EXERCISE DETAILS
From the listing below, reproduce exactly the lines starting with the one with "Samsung Phone Case Little" and going on through the one with "total: 119.94 -> 129.48", both ends kept. No picture is copied.

PROVIDED MATERIAL
-=-=-

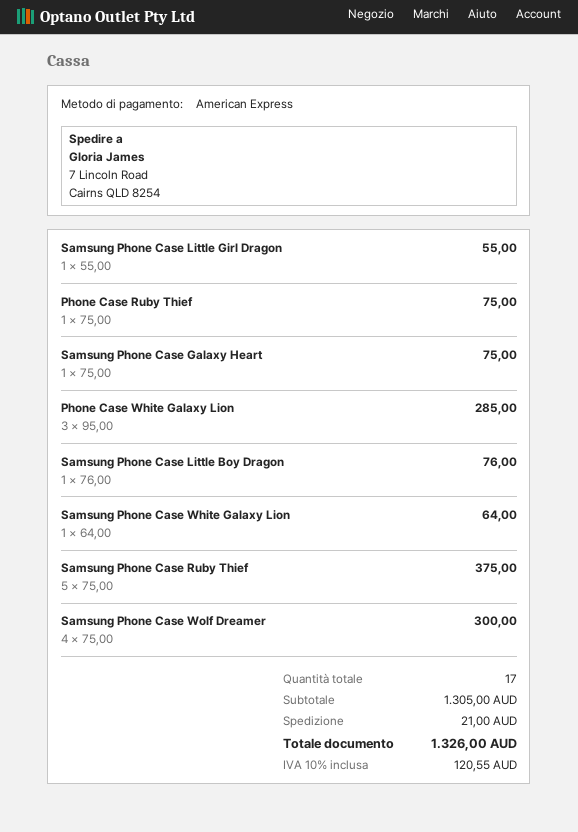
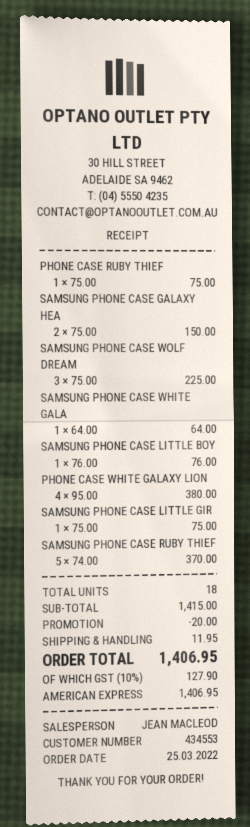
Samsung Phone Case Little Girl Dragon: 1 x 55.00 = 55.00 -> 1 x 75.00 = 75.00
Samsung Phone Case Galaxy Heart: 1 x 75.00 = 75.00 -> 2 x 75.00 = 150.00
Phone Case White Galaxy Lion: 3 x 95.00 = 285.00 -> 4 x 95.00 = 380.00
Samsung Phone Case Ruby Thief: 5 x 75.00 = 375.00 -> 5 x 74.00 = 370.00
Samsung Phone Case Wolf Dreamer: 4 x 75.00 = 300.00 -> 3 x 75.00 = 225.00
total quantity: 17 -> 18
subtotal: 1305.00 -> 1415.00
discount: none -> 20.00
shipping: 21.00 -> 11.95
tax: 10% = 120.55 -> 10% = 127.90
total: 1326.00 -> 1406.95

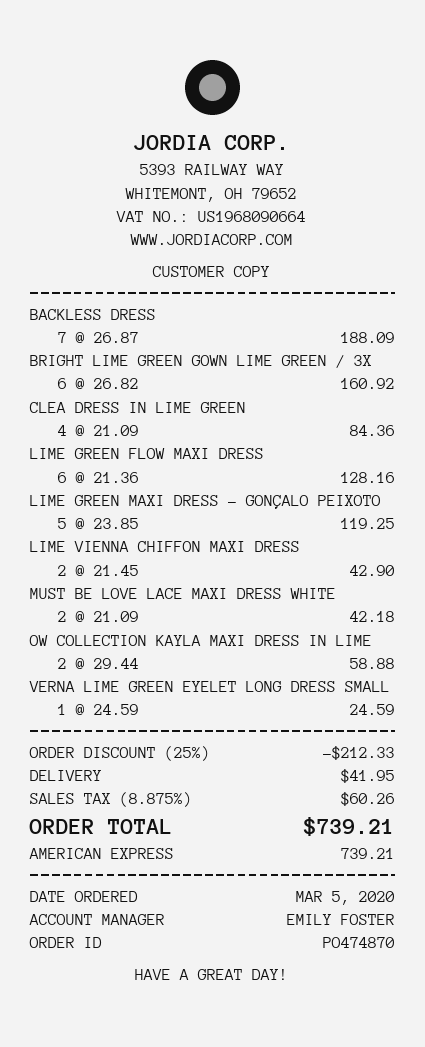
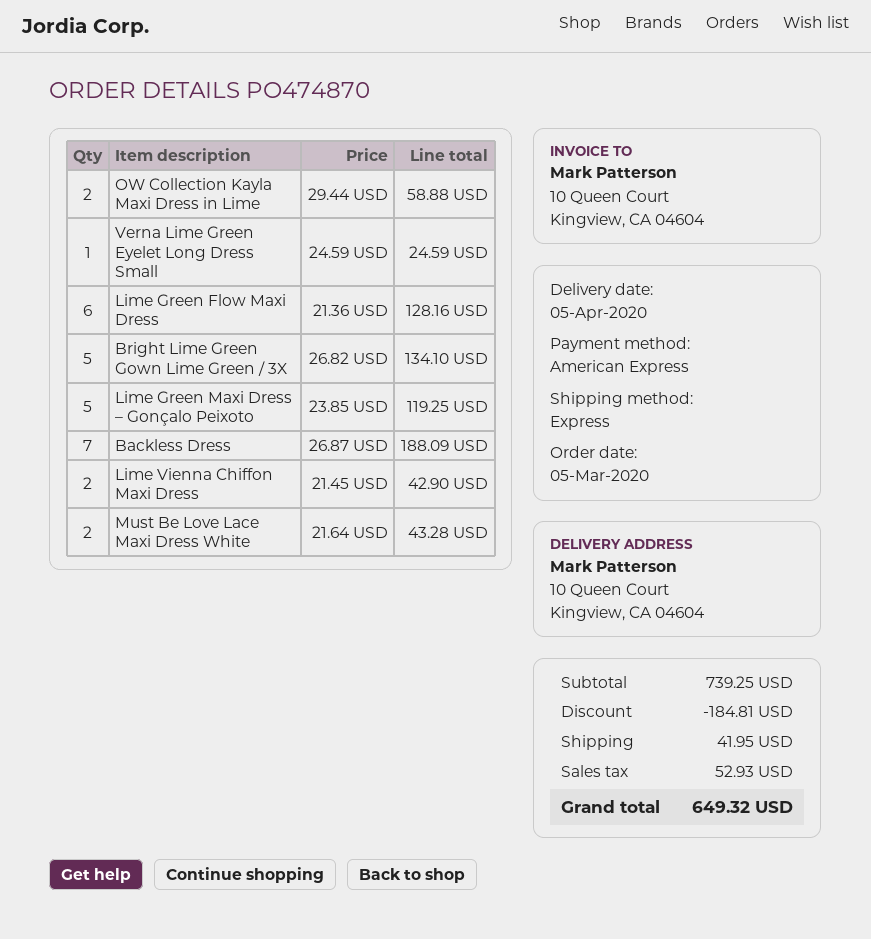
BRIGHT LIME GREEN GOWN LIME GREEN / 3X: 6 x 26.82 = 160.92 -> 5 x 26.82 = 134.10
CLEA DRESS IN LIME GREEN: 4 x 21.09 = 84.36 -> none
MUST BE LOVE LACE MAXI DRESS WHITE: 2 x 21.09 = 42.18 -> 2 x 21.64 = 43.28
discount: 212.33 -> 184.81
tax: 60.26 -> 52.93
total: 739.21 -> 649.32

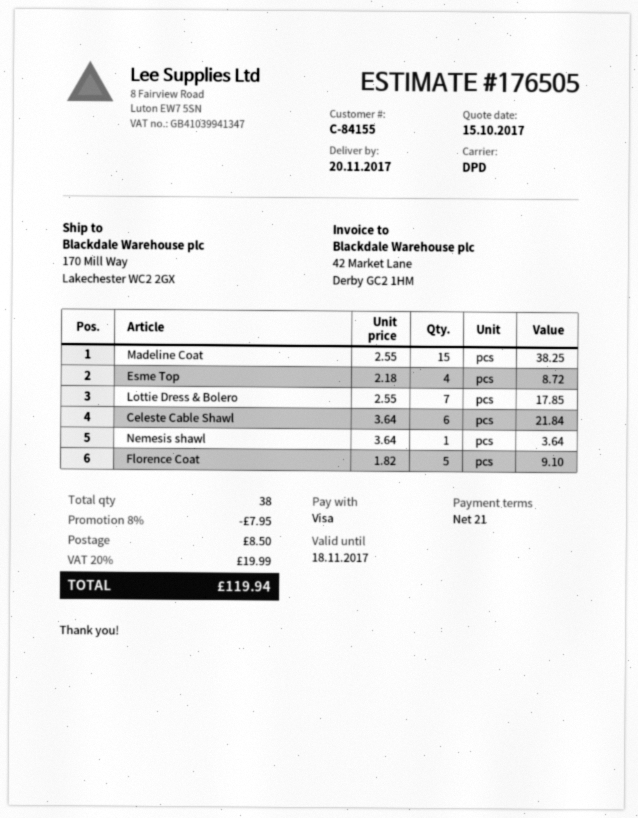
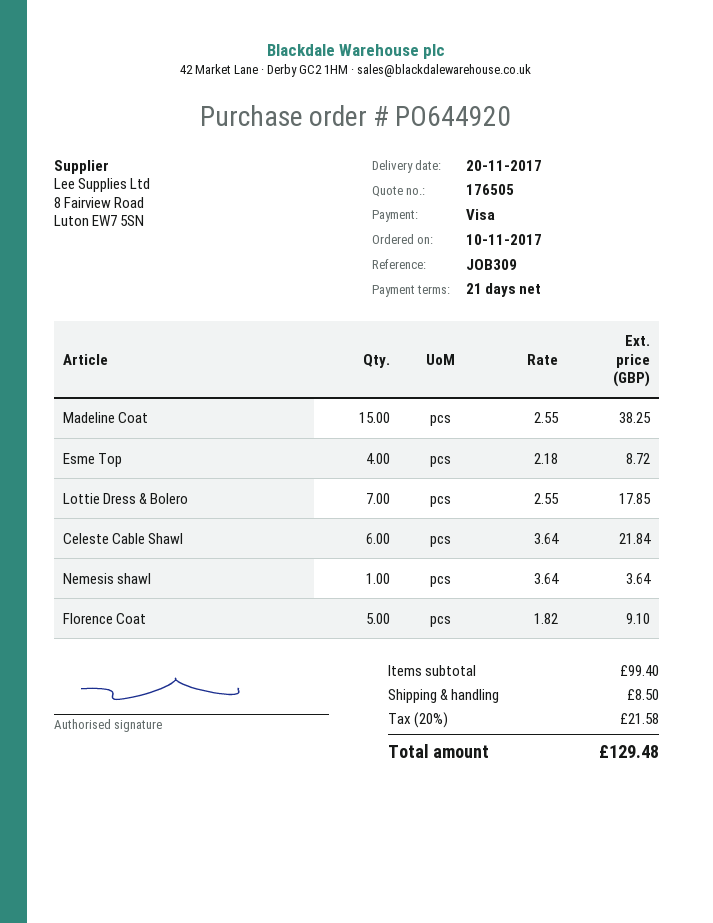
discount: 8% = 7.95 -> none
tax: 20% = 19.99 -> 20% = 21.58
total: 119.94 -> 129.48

-=-=-

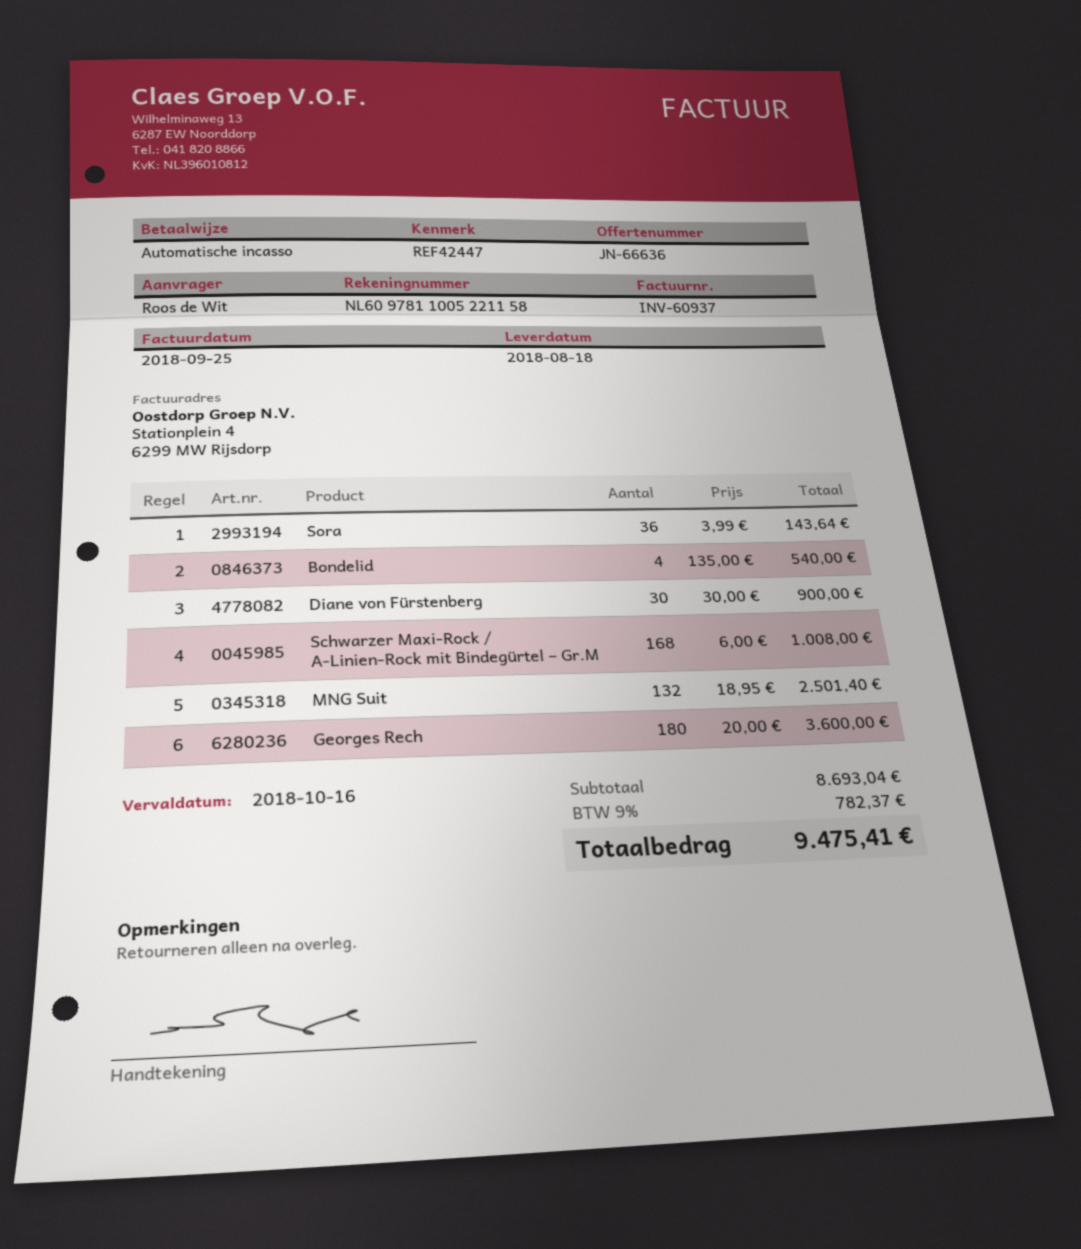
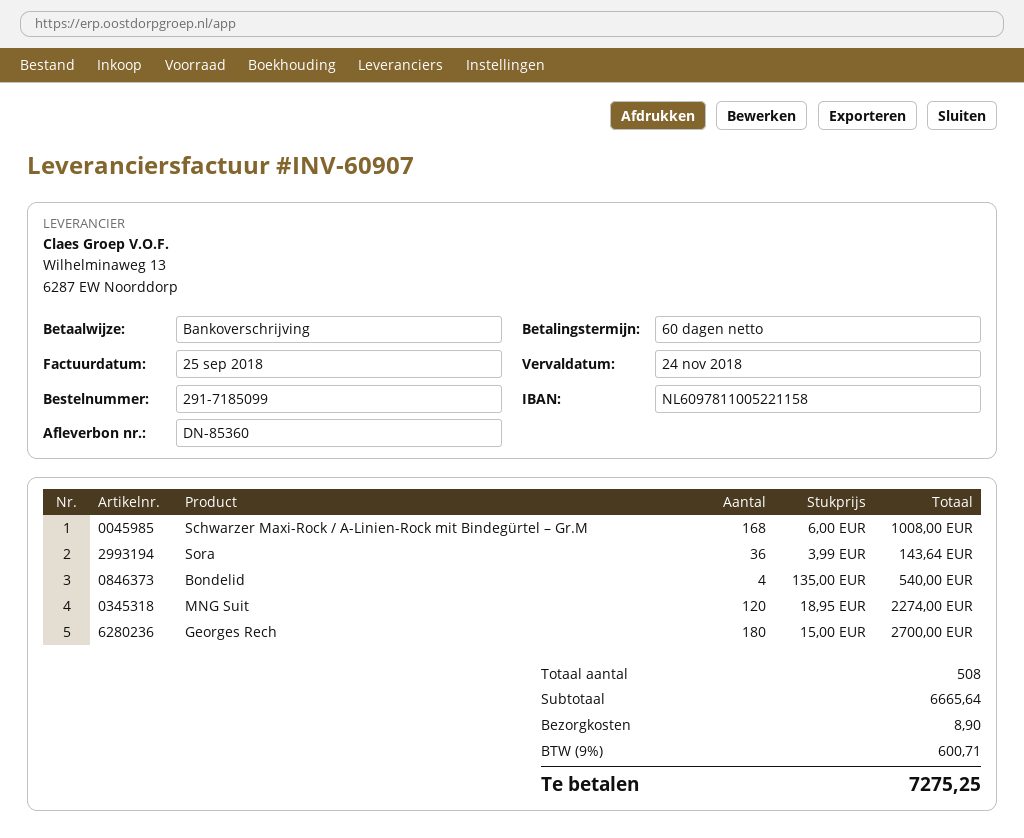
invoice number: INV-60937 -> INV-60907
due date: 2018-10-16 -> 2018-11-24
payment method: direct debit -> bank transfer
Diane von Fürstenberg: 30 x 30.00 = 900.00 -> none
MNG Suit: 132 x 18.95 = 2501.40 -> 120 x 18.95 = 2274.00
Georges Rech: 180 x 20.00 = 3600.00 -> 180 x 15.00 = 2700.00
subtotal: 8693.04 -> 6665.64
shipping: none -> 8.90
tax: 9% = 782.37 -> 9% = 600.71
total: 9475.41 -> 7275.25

-=-=-

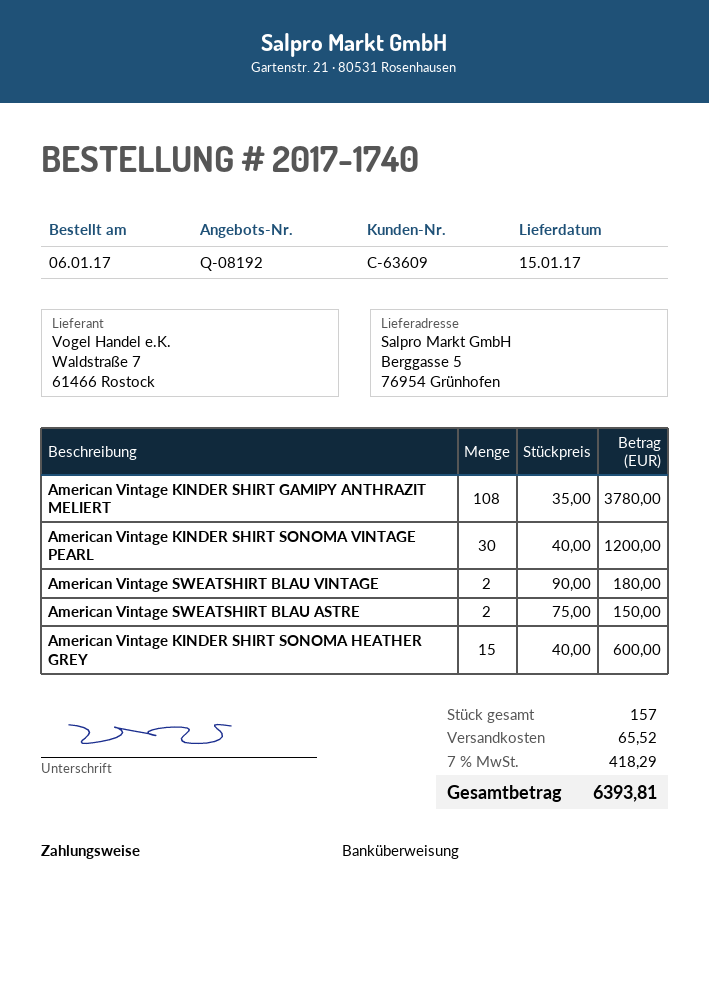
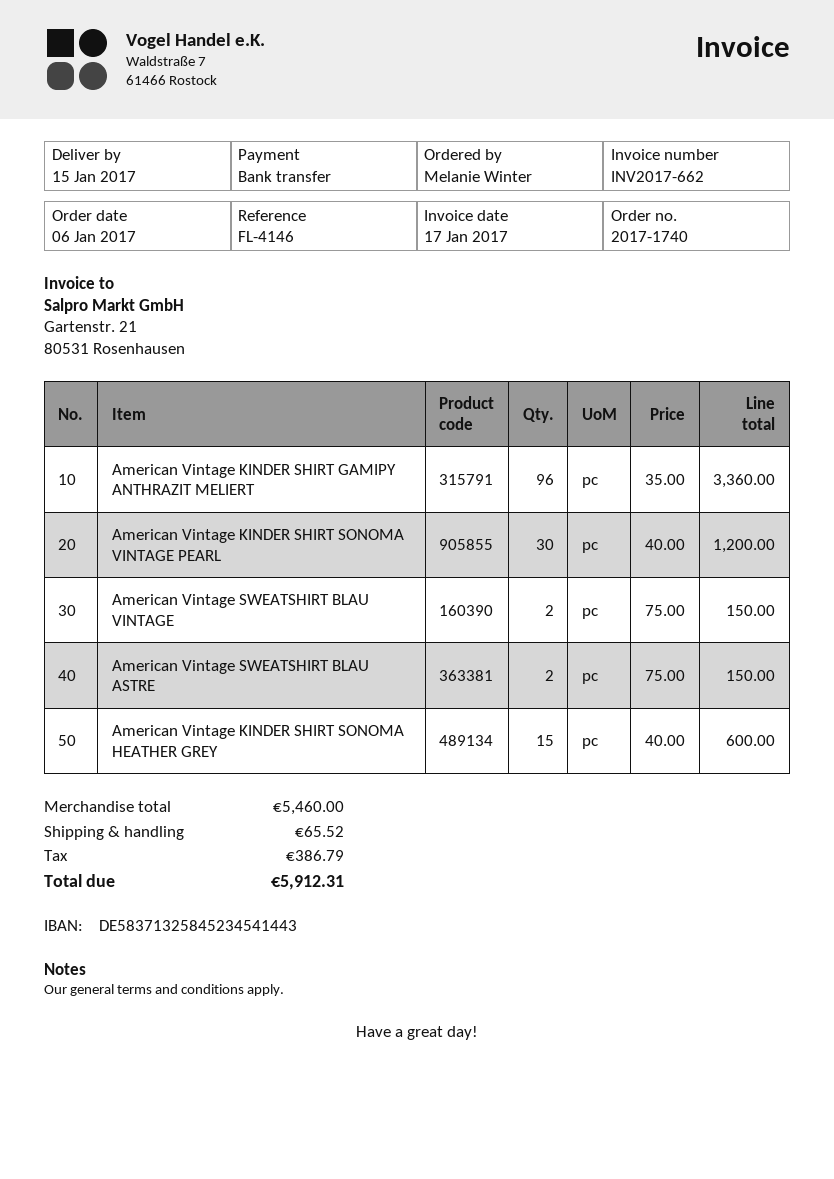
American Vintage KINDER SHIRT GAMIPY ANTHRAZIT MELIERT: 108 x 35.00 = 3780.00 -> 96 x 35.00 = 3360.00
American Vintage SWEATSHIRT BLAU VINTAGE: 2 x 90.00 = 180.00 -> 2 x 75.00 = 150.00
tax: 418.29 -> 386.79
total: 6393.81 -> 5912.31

-=-=-

EXPECTED OUTPUT
Samsung Phone Case Little Girl Dragon: 1 x 55.00 = 55.00 -> 1 x 75.00 = 75.00
Samsung Phone Case Galaxy Heart: 1 x 75.00 = 75.00 -> 2 x 75.00 = 150.00
Phone Case White Galaxy Lion: 3 x 95.00 = 285.00 -> 4 x 95.00 = 380.00
Samsung Phone Case Ruby Thief: 5 x 75.00 = 375.00 -> 5 x 74.00 = 370.00
Samsung Phone Case Wolf Dreamer: 4 x 75.00 = 300.00 -> 3 x 75.00 = 225.00
total quantity: 17 -> 18
subtotal: 1305.00 -> 1415.00
discount: none -> 20.00
shipping: 21.00 -> 11.95
tax: 10% = 120.55 -> 10% = 127.90
total: 1326.00 -> 1406.95

BRIGHT LIME GREEN GOWN LIME GREEN / 3X: 6 x 26.82 = 160.92 -> 5 x 26.82 = 134.10
CLEA DRESS IN LIME GREEN: 4 x 21.09 = 84.36 -> none
MUST BE LOVE LACE MAXI DRESS WHITE: 2 x 21.09 = 42.18 -> 2 x 21.64 = 43.28
discount: 212.33 -> 184.81
tax: 60.26 -> 52.93
total: 739.21 -> 649.32

discount: 8% = 7.95 -> none
tax: 20% = 19.99 -> 20% = 21.58
total: 119.94 -> 129.48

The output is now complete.